Yes. Watches and jewellery are among the most common contents of UAE safe deposit boxes. Independent vault facilities accept both residents and visitors; at Amanat Vaults, an Emirates ID (residents) or passport (visitors) is all that is required, with a minimum age of 21. No UAE bank account or residency visa is needed.
Is jewellery in a safe deposit box insured?
It depends on the provider. Banks generally do not insure the contents of safe deposit boxes. At most independent vault facilities including Amanat, Lloyd's-backed insurance is included in the rental: AED 100,000 on the Standard tier or AED 500,000 on the Premium tier, with the policy issued in the customer's own name as the primary insured.
What size box do I need for a watch collection?
It depends on packaging more than the watches. Watches stored in soft rolls or pouches fit a Standard box alongside jewellery; collections kept in travel cases or presentation boxes usually need a Medium box or larger. Confirm with the facility which size takes your specific cases before you sign.
Will my watch box fit, or do I need a jewellery safe in Dubai?

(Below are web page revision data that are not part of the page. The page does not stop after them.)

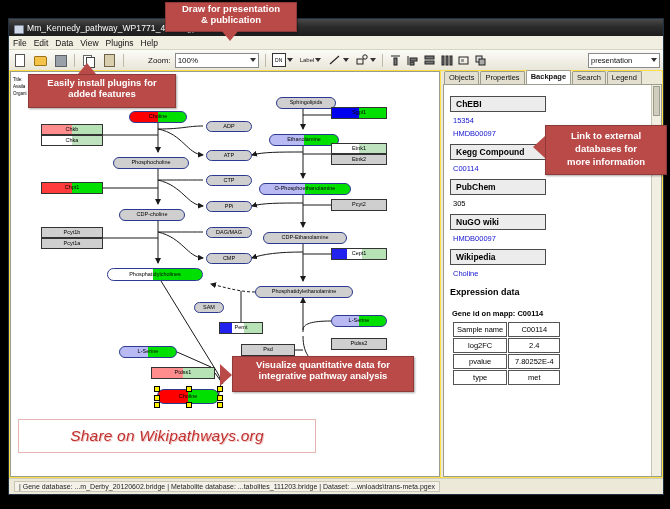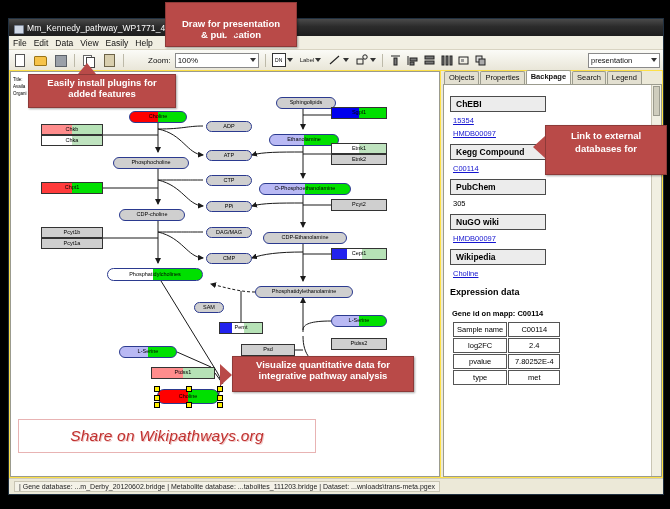--- a/index.html
+++ b/index.html
@@ -46,21 +46,21 @@
 
   .sidepanel{position:relative;flex:1;margin:1px 1px 1px 0;background:#ece9d8;display:flex;flex-direction:column;}
   .tabs{display:flex;height:13px;align-items:flex-end;padding-left:3px;gap:1px;}
   .tab{font-size:7.5px;padding:1px 4px 1px;border:1px solid #9b9b8e;border-bottom:none;
        background:#e3e0d1;color:#111;border-radius:2px 2px 0 0;line-height:10px;}
   .tab.active{background:#fff;font-weight:bold;padding-bottom:2px;}
   .tabbody{flex:1;background:#fff;border:1px solid #9b9b8e;margin:0 0 0 2px;position:relative;overflow:hidden;}
   .bp{position:absolute;left:6px;top:5px;right:10px;bottom:2px;}
   .bp-head{display:inline-block;min-width:84px;border:1px solid #4b4b4b;background:#ececec;
            font-size:8.5px;font-weight:bold;color:#000;padding:2px 5px;margin-top:6px;}
-  .bp-link{display:block;font-size:7.5px;color:#1414cf;text-decoration:underline;margin:4px 0 0 3px;}
+  .bp-link{display:block;font-size:7.5px;color:#1414cf;margin:4px 0 0 3px;}
   .bp-val{display:block;font-size:7.5px;color:#000;margin:4px 0 0 3px;}
   .bp-exp{font-size:9px;font-weight:bold;color:#000;margin:9px 0 0 0;}
   .bp-geneid{font-size:7.5px;font-weight:bold;color:#000;margin:12px 0 3px 2px;}
   table.exp{border-collapse:separate;border-spacing:1px;margin-left:2px;}
   table.exp td{border:1px solid #555;background:#fff;font-size:7.5px;text-align:center;
                padding:2px 3px;color:#000;min-width:44px;}
   .scrollv{position:absolute;right:0;top:0;bottom:0;width:9px;background:#f1efe2;border-left:1px solid #c9c5b4;}
   .scrollv .thumb{position:absolute;left:1px;right:1px;top:1px;height:28px;background:#cfcdbd;border:1px solid #9b9b8e;}
 
   .statusbar{position:absolute;left:0;right:0;bottom:0;height:15px;background:#ece9d8;
@@ -106,21 +106,21 @@
     <div class="titlebar">
       <div class="tb-icon"></div>
       <div class="tb-title">Mm_Kennedy_pathway_WP1771_45176.gpml</div>
     </div>
 
     <div class="menubar">
       <span>File</span>
       <span>Edit</span>
       <span>Data</span>
       <span>View</span>
-      <span>Easily</span>
+      <span>Plugins</span>
       <span>Help</span>
     </div>
 
     <div class="toolbar">
       <div class="tb-btn ic-new"></div>
       <div class="tb-btn ic-open"></div>
       <div class="tb-btn ic-save"></div>
       <div class="tb-sep"></div>
       <div class="tb-btn ic-copy"></div>
       <div class="tb-btn ic-paste"></div>
@@ -421,35 +421,36 @@
           </div>
         </div>
       </div>
     </div>
 
     <div class="statusbar">
       <div class="sb">| Gene database: ...m_Derby_20120602.bridge | Metabolite database: ...tabolites_111203.bridge | Dataset: ...wnloads\trans-meta.pgex</div>
     </div>
   </div>
 
-  <div class="callout" style="left:165px;top:2px;width:130px;height:28px;font-size:9.5px;padding-top:15px;">
+  <div class="callout" style="left:165px;top:2px;width:130px;height:28px;font-size:9.5px;padding-top:0;">
     <div>Draw for presentation</div>
     <div>&amp; publication</div>
   </div>
   <div class="arrow-down" style="left:221px;top:30px;"></div>
 
   <div class="callout" style="left:28px;top:74px;width:146px;height:30px;font-size:9.5px;padding-top:2px;">
     <div>Easily install plugins for</div>
     <div>added features</div>
   </div>
   <div class="arrow-up" style="left:78px;top:63px;"></div>
 
   <div class="callout" style="left:545px;top:125px;width:120px;height:45px;font-size:9.5px;padding-top:3px;line-height:13px;">
     <div>Link  to external</div>
     <div>databases  for</div>
+    <div>more information</div>
   </div>
   <div class="arrow-left" style="left:533px;top:136px;"></div>
 
   <div class="callout" style="left:232px;top:356px;width:180px;height:32px;font-size:9.5px;padding-top:2px;">
     <div>Visualize quantitative data  for</div>
     <div>integrative pathway analysis</div>
   </div>
   <div class="arrow-right" style="left:220px;top:364px;"></div>
 
   <div class="sharebox" style="left:18px;top:419px;width:296px;height:32px;">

An original presentation watch box is the main thing that decides the size. A single branded box can fill a Standard box on its own, so if you want to keep the boxes, size up to a Medium or Big. A vault box works like a jewellery safe in Dubai without the anchoring and insurance gaps of a home unit. Bring or measure your boxes before you choose a size.
Can I take my watches out whenever I want to wear them?
Yes, within facility hours. Amanat Vaults is open 9 AM to 9 PM every day of the year, including Fridays, public holidays, and Ramadan, with last entry 15 minutes before closing. Private viewing rooms let you swap pieces in and out unobserved; staff are not present while your box is open.
Do I need a UAE bank account to store jewellery in a vault?
No, not at independent vault facilities. Amanat accepts customers on an Emirates ID or passport alone; no UAE bank account, residency visa, or banking relationship is required, and same-day rental is possible.